Уже начало рассветать. Берлин посветлел. Откуда-то мягко зачастили автомобили. Мы остановились на углу Мартин-Лютер-штрассе. Я простился с Есениным и Алексеевым и повернул к себе — к Мейнингерштрассе. Идя, я все еще слышал голос Есенина, что-то говорившего Алексееву.

Потом я видел Есенина раз у Кусикова. Там — пилось и елось. Кусиков пел цыганское под гитару, свой собственный романс «Обидно, досадно, до слез, до мученья, / Что в жизни так поздно мы встретились с тобой!» И рассказывал, что когда он приходит в русский ресторан «Медведь» (недалеко от Виттенбергплатц), то оркестр сразу же мажорно встречает его этим романсом «Обидно, досадно…» Есенин под балалайку пел частушки собственного сочинения:

    У бандитов деньги в банке,
    Жена, кланяйся Дунканке!

Или:

    У нашего Ильича
    В лоб ударила моча!
    Под советской кровлею
    Занялся торговлею!

 
Это было совсем уже перед его отъездом в Москву. В августе 1923 года Есенин туда уехал. А в декабре 1925 года в Ленинграде повесился («До свиданья, друг мой, до свиданья...»).

Хоть роман Айседоры с Есениным и кончился мрачно, все же она уехала в 1923 году вместе с ним. Айседору я видел в Берлине на ее выступлении. В большом зале под оркестр Айседора танцевала «Интернационал». Говорят, в Москве этот ее «Интернационал» был так успешен, что его смотрела даже сама «гениальная горилла» — Ленин. Есть такая статья в журнале «Музыкальная жизнь»: «Ленин смотрит Интернационал». А литературный болтун Луначарский так писал об Айседоре: «В центре миросозерцания Айседоры стояла великая ненависть к нынешнему буржуазному быту. Ей казалось, что и нынешняя биржа, и государственная чиновничья служба, и современная фабрично-заводская работа, и весь уклад обывательской жизни — все, за исключением некоторых, по ее мнению, оставшихся здоровыми частей деревни, представляет из себя грубый и глупый отход от природы. Весь мир казался ей совершенно так же, как Карлейлю и Рескину, изуродованным капитализмом!» Вот как! О литературной пошлости Луначарского за рубежом была напечатана убийственная статья М.А. Алданова, разбирающая «художественное (драматическое) творчество» этого большевистского пошляка и пустозвона, кого сам Ленин называл «наша балерина».

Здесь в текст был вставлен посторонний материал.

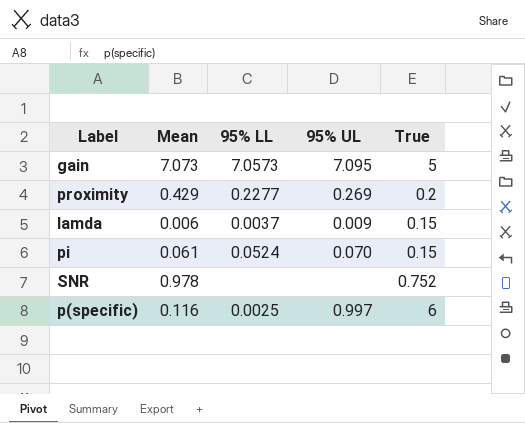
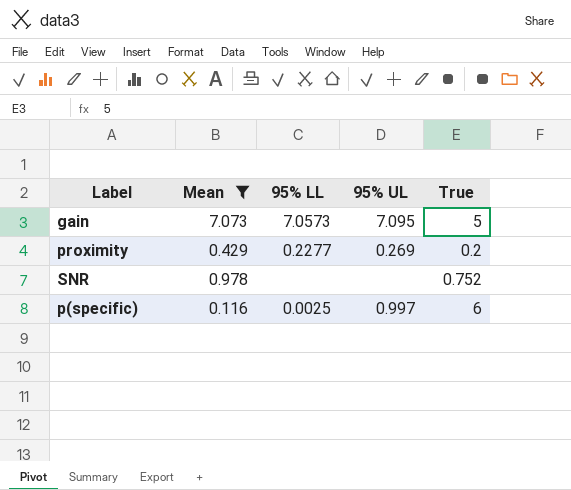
filter: none -> Mean >= 0.116

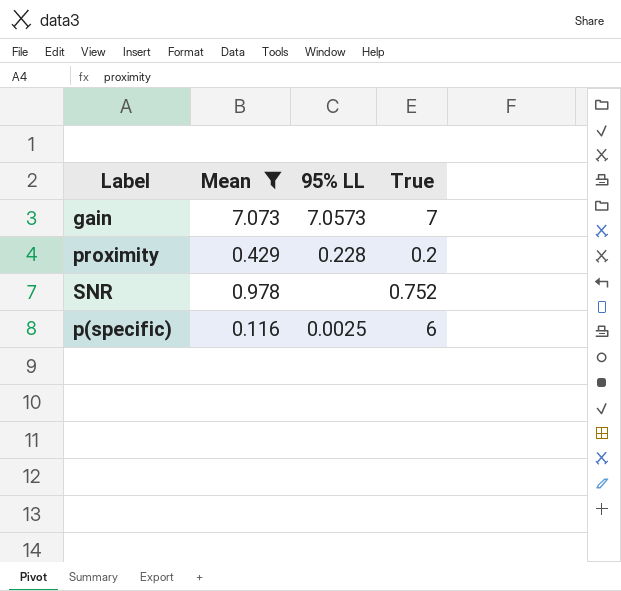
column 95% UL | position: 4 -> none
gain | True: 5 -> 7
proximity | 95% LL: 0.2277 -> 0.228

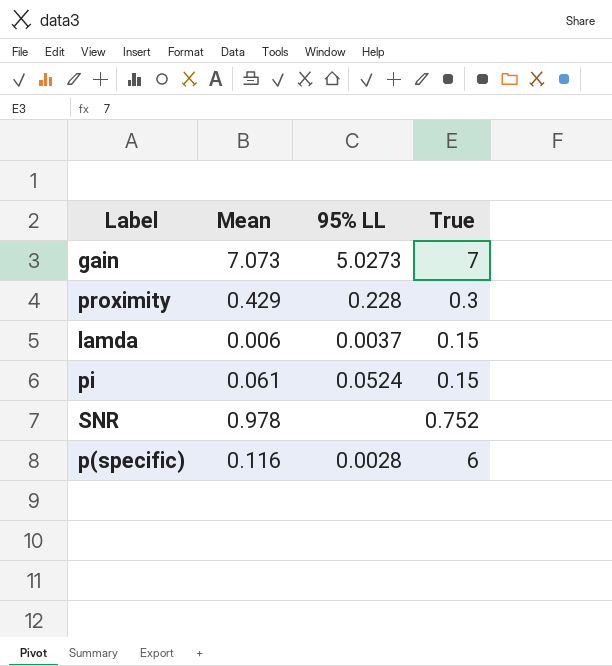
filter: Mean >= 0.116 -> none
gain | 95% LL: 7.0573 -> 5.0273
proximity | True: 0.2 -> 0.3
p(specific) | 95% LL: 0.0025 -> 0.0028

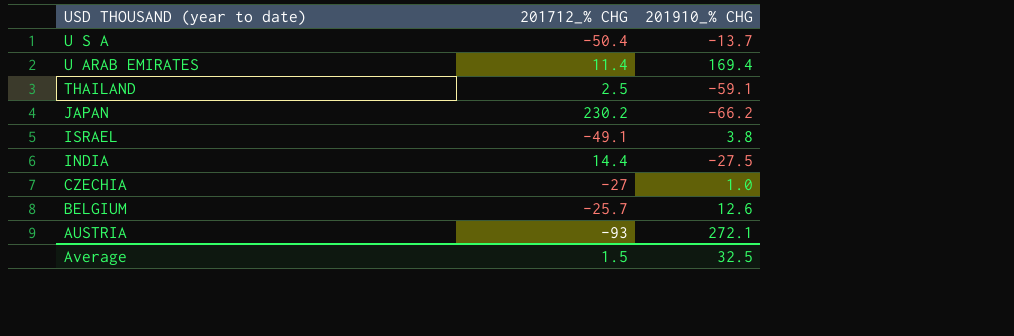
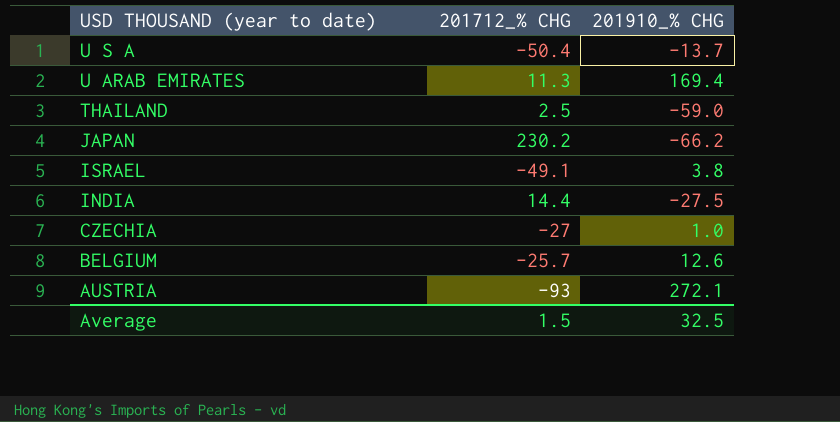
U ARAB EMIRATES | 201712_% CHG: 11.4 -> 11.3
THAILAND | 201910_% CHG: -59.1 -> -59.0

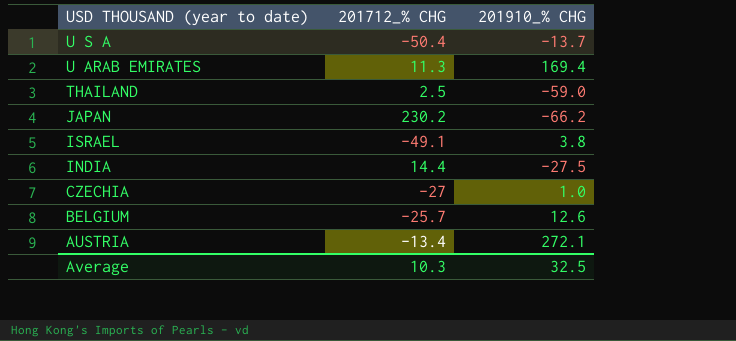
AUSTRIA | 201712_% CHG: -93 -> -13.4
Average | 201712_% CHG: 1.5 -> 10.3

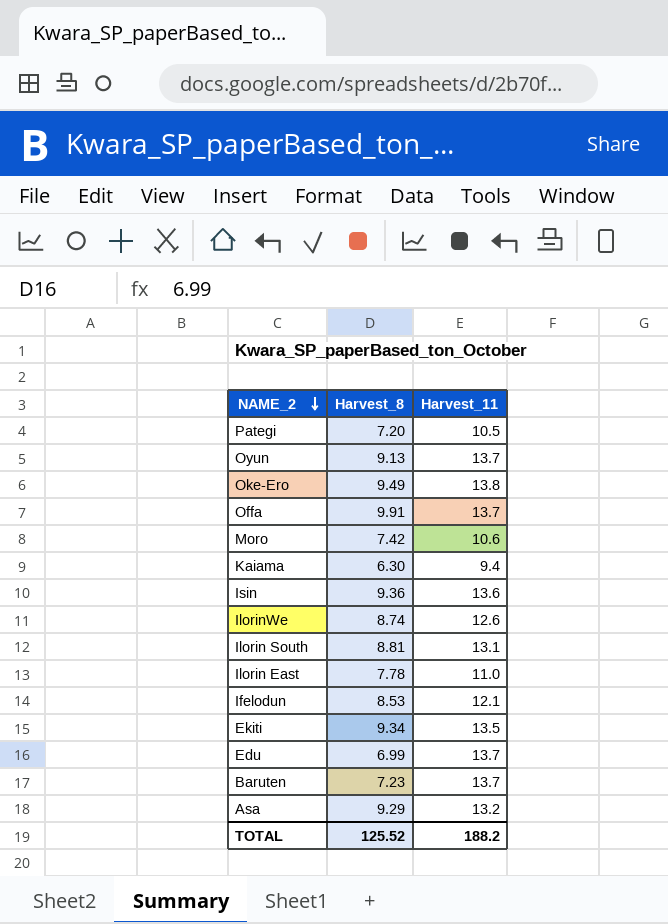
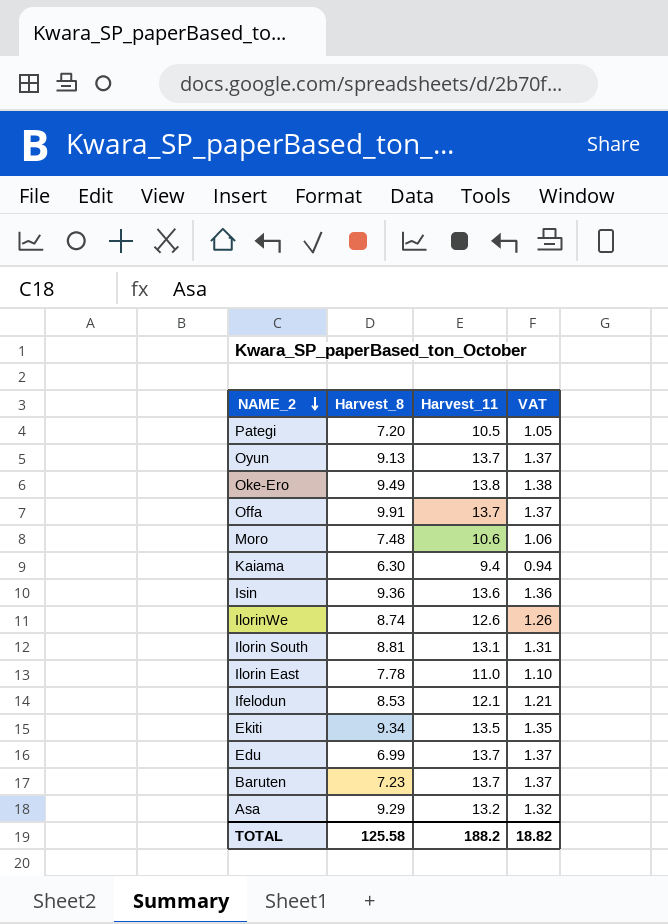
column VAT | formula: none -> [Harvest_11] * 0.1
Moro | Harvest_8: 7.42 -> 7.48
TOTAL | Harvest_8: 125.52 -> 125.58

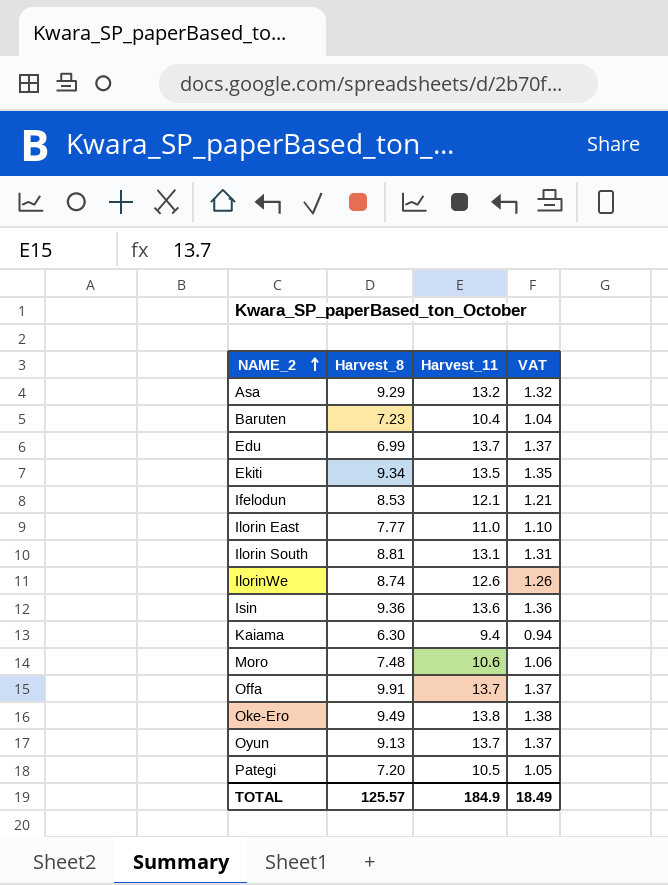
row order: NAME_2 descending -> NAME_2 ascending
Baruten | Harvest_11: 13.7 -> 10.4
Baruten | VAT: 1.37 -> 1.04
Ilorin East | Harvest_8: 7.78 -> 7.77
TOTAL | Harvest_8: 125.58 -> 125.57
TOTAL | Harvest_11: 188.2 -> 184.9
TOTAL | VAT: 18.82 -> 18.49

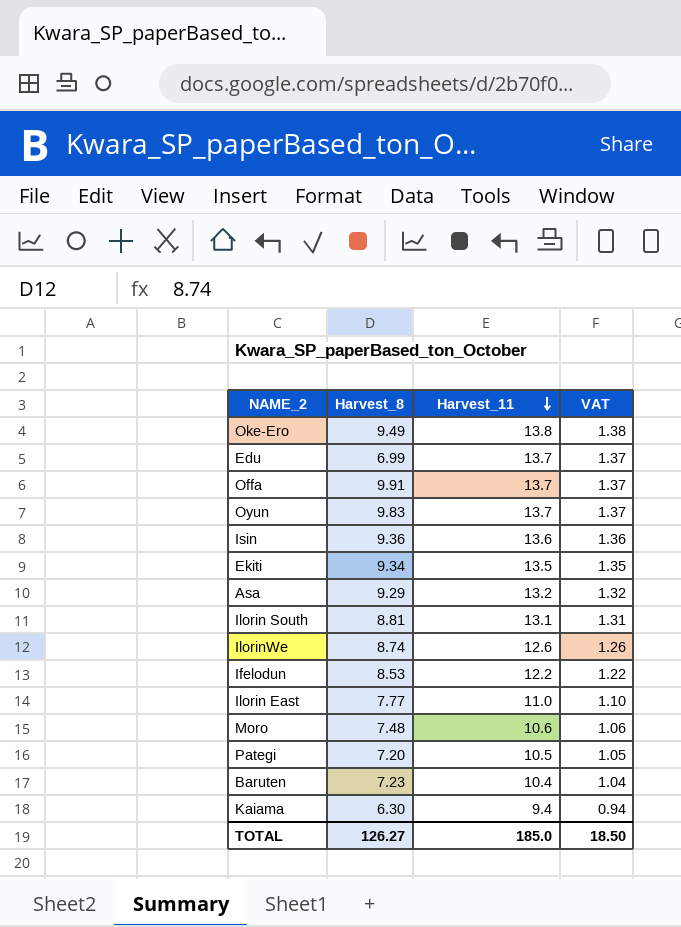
row order: NAME_2 ascending -> Harvest_11 descending
Oyun | Harvest_8: 9.13 -> 9.83
Ifelodun | Harvest_11: 12.1 -> 12.2
Ifelodun | VAT: 1.21 -> 1.22
TOTAL | Harvest_8: 125.57 -> 126.27
TOTAL | Harvest_11: 184.9 -> 185.0
TOTAL | VAT: 18.49 -> 18.50

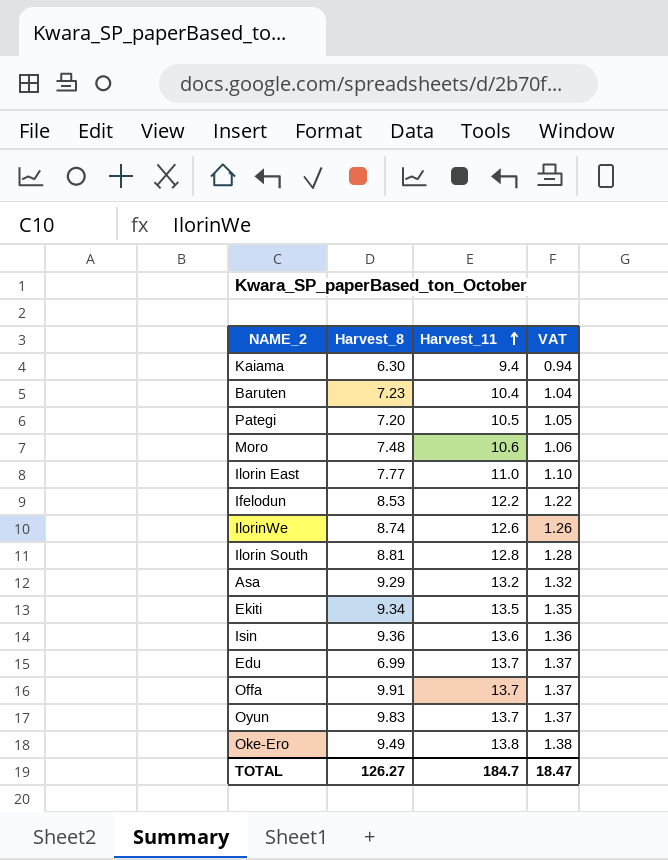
row order: Harvest_11 descending -> Harvest_11 ascending
Ilorin South | Harvest_11: 13.1 -> 12.8
Ilorin South | VAT: 1.31 -> 1.28
TOTAL | Harvest_11: 185.0 -> 184.7
TOTAL | VAT: 18.50 -> 18.47

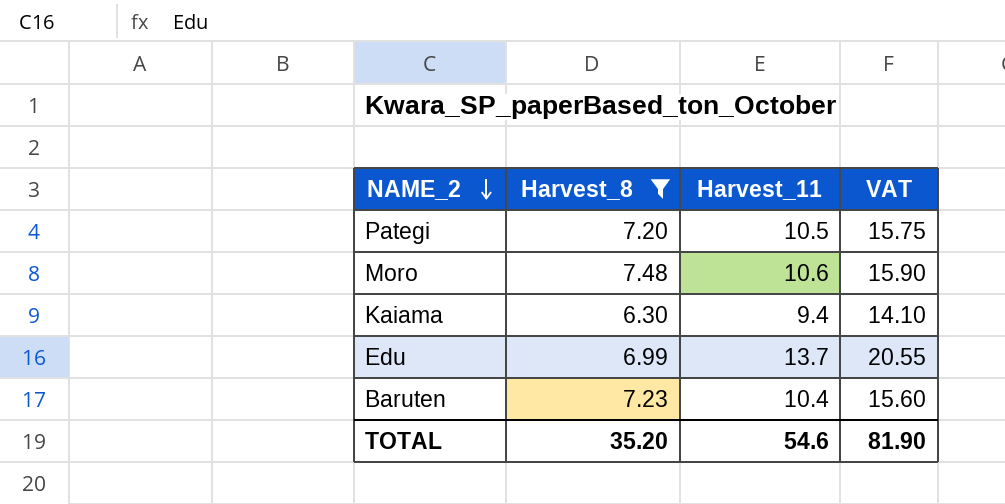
filter: none -> Harvest_8 <= 7.48
row order: Harvest_11 ascending -> NAME_2 descending
column VAT | formula: [Harvest_11] * 0.1 -> [Harvest_11] * 1.5
TOTAL | Harvest_8: 126.27 -> 35.20
TOTAL | Harvest_11: 184.7 -> 54.6
TOTAL | VAT: 18.47 -> 81.90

Глядя на танцевальный «Интернационал» Айседоры, я чувствовал какую-то неловкость за эту в былом большую артистку. Тяжеловесная, с трясущимися под туникой грудями, Айседора выделывала какие-то па, бегала по сцене, принимала какие-то позы — и все это долженствовало «выявить мощь пролетариата». Бедный пролетариат! И бедная Айседора, которая, как все артисты, не могла вовремя уйти со сцены. Много позднее я прочел ее прекрасные воспоминания. Это было уже после страшной, трагической смерти Айседоры Дункан. Некоторые говорят, что смерть Айседоры была неслучайной. Я этого не думаю. Ее задушил собственный длинный шарф, попавший в колесо автомобиля.